*** Extracted material ***
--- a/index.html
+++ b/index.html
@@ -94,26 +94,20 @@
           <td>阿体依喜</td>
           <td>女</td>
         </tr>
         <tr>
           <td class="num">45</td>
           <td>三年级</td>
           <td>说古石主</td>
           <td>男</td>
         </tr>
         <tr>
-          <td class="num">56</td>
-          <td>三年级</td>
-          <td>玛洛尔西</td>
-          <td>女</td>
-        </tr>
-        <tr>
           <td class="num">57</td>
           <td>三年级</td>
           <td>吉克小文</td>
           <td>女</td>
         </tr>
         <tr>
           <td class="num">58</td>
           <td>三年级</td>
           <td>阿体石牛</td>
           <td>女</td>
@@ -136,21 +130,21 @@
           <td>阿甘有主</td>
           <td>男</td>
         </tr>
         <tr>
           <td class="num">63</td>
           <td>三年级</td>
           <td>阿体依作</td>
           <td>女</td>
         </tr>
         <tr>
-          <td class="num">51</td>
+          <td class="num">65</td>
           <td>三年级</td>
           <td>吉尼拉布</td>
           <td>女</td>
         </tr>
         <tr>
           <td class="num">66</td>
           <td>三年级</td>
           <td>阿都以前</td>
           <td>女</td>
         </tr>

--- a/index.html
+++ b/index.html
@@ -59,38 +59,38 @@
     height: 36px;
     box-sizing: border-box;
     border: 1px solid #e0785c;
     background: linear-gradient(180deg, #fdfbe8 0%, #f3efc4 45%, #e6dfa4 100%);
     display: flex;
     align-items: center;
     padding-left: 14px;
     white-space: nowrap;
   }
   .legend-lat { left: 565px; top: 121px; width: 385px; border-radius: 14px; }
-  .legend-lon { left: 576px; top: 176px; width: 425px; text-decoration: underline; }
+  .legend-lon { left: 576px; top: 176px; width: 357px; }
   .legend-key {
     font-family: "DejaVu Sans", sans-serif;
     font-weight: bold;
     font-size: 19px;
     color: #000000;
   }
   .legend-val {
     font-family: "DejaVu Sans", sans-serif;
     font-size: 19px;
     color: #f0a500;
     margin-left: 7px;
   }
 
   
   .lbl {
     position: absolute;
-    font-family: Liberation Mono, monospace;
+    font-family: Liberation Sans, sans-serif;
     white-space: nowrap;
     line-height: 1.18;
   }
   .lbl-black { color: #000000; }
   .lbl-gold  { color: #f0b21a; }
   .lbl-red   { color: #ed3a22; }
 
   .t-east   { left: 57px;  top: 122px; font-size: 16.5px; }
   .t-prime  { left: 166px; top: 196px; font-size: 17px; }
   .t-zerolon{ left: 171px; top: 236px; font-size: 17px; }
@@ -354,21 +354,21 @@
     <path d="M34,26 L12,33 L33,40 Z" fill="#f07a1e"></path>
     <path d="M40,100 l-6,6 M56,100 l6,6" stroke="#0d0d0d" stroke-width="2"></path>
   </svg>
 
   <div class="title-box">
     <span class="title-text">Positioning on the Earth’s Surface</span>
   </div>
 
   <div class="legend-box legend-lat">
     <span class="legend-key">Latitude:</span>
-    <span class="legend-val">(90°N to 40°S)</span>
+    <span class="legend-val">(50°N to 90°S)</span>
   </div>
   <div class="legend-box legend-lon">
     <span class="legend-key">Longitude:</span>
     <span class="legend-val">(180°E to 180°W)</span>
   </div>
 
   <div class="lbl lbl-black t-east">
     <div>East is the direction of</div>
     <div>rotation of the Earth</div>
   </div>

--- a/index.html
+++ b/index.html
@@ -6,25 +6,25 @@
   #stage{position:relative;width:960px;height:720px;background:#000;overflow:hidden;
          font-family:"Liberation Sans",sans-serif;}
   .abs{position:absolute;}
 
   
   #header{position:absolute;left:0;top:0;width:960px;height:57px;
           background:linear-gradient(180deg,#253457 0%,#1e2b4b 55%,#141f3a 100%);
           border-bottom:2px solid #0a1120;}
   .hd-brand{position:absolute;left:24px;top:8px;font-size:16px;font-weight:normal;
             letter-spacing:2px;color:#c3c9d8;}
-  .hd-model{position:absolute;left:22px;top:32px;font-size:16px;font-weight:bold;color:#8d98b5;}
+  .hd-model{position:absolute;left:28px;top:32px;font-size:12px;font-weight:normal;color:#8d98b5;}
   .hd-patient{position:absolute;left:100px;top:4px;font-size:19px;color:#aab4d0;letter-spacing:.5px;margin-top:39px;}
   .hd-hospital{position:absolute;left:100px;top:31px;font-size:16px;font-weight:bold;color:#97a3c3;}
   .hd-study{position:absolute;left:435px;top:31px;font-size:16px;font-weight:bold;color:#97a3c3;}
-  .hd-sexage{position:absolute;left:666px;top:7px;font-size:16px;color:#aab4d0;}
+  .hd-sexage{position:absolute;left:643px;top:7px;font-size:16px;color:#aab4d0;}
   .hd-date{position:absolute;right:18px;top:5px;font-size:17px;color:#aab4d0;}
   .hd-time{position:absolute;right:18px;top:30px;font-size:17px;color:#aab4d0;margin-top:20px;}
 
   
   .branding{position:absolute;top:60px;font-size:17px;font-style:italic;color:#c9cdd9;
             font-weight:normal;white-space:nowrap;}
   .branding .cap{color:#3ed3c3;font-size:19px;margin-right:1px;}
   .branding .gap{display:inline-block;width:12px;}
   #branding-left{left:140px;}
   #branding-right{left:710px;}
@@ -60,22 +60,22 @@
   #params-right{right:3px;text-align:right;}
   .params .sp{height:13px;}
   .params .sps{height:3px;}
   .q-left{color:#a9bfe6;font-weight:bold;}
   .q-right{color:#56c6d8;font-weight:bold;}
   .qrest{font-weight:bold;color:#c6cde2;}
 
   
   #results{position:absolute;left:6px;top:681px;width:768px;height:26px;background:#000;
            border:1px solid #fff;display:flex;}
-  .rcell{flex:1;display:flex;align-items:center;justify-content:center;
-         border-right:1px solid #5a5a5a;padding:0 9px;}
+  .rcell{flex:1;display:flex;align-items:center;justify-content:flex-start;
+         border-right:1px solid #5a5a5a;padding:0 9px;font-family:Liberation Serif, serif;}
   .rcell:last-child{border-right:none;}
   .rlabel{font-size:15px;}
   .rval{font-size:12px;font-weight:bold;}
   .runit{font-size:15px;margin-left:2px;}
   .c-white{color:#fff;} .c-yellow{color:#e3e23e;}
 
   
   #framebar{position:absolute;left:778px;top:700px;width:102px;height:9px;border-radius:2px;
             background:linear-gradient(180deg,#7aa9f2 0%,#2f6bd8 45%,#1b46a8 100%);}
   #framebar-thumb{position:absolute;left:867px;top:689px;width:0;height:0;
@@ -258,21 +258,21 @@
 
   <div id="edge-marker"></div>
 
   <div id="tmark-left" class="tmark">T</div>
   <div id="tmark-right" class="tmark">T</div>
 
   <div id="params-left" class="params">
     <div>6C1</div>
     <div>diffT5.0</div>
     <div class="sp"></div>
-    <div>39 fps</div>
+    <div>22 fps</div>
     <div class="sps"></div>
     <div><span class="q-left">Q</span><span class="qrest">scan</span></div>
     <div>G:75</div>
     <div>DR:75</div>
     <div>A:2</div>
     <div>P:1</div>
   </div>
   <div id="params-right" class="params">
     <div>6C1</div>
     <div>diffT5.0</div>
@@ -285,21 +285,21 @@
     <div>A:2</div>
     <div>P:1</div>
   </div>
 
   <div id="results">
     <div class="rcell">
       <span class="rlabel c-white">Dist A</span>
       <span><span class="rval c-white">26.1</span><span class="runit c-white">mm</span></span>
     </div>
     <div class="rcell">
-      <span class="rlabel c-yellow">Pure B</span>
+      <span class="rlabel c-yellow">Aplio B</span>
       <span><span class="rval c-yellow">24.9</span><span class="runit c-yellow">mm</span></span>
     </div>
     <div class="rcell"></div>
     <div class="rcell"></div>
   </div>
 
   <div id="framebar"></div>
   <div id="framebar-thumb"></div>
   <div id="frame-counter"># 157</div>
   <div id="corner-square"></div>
*** End of Extracted material ***
Requirement -
Every line above that includes "background" counts toward one total; give that total by itself.

The answer -
5